What to produce: Your answer must be the exact lines from the one holding "subtotal: 22613.48 -> 21613.48" through the final line of the records below, both included, and nothing more.

Extracted records:
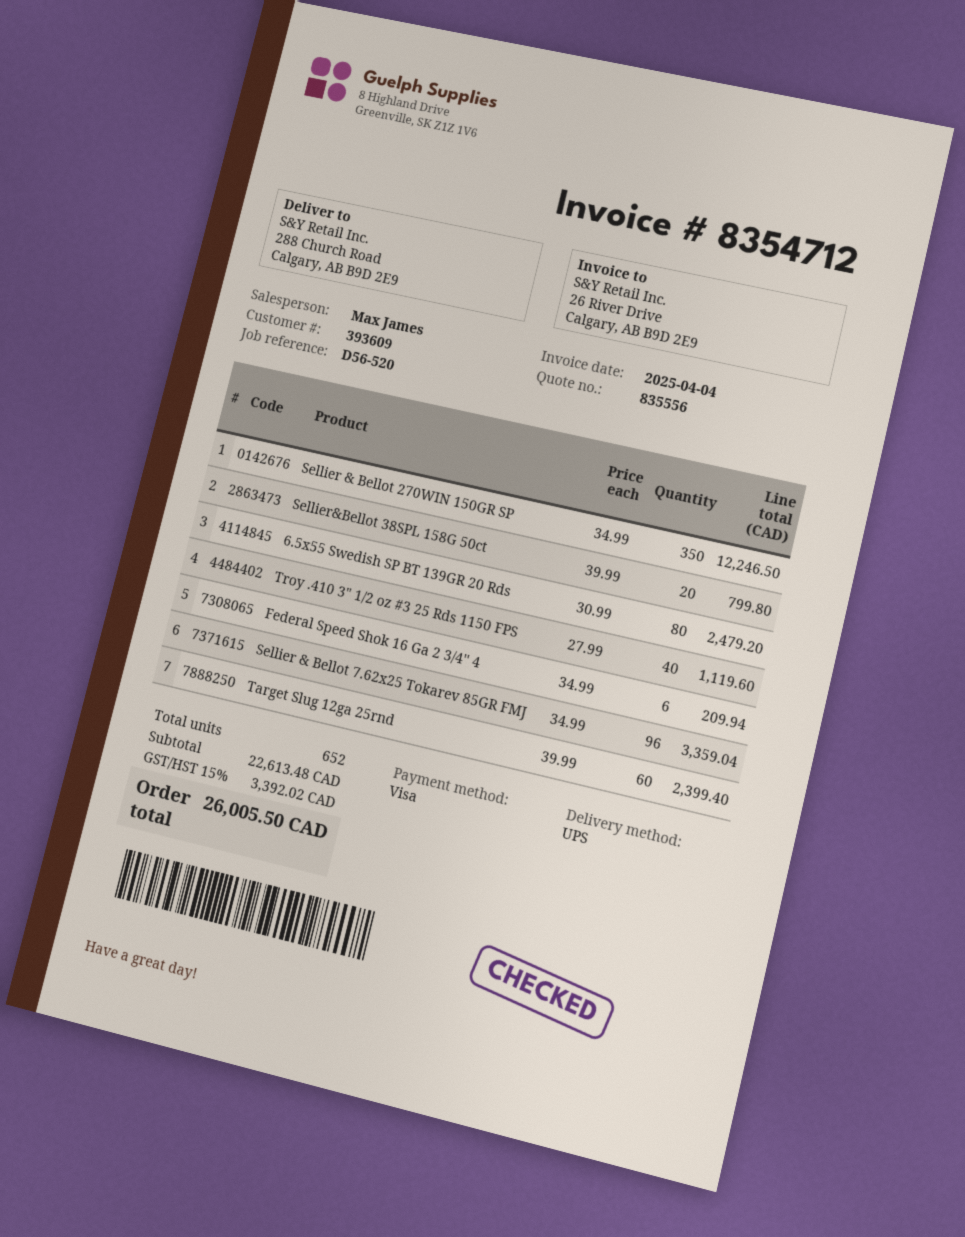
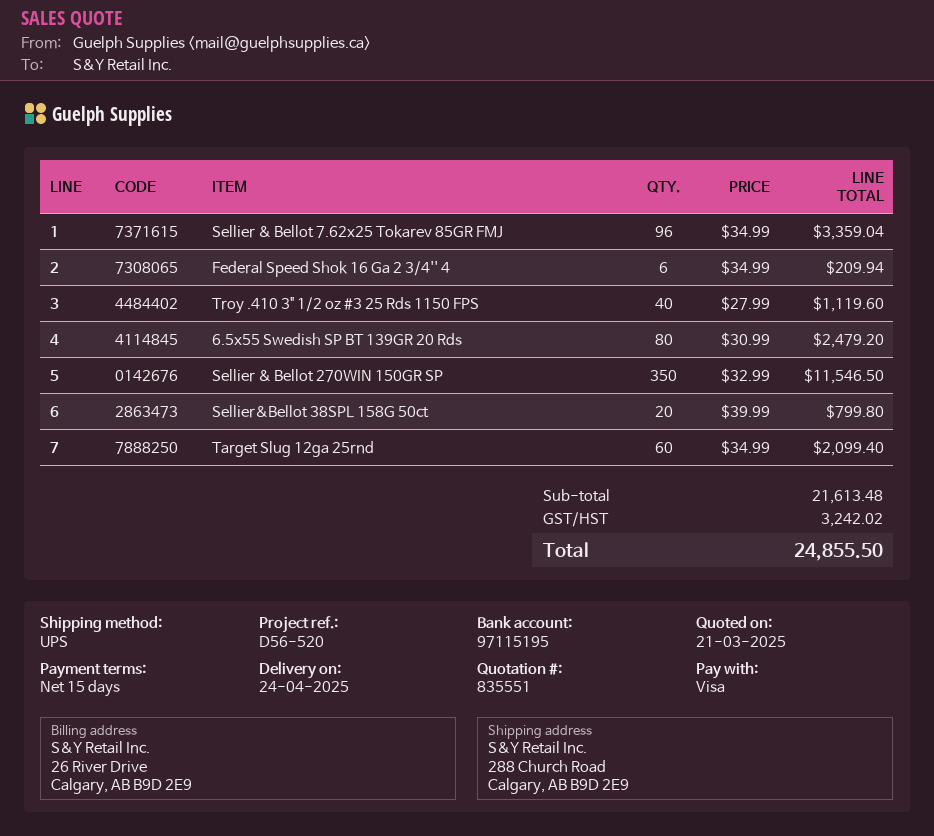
quote number: 835556 -> 835551
Sellier & Bellot 270WIN 150GR SP: 350 x 34.99 = 12246.50 -> 350 x 32.99 = 11546.50
Target Slug 12ga 25rnd: 60 x 39.99 = 2399.40 -> 60 x 34.99 = 2099.40
subtotal: 22613.48 -> 21613.48
tax: 3392.02 -> 3242.02
total: 26005.50 -> 24855.50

Response to the exercise:
subtotal: 22613.48 -> 21613.48
tax: 3392.02 -> 3242.02
total: 26005.50 -> 24855.50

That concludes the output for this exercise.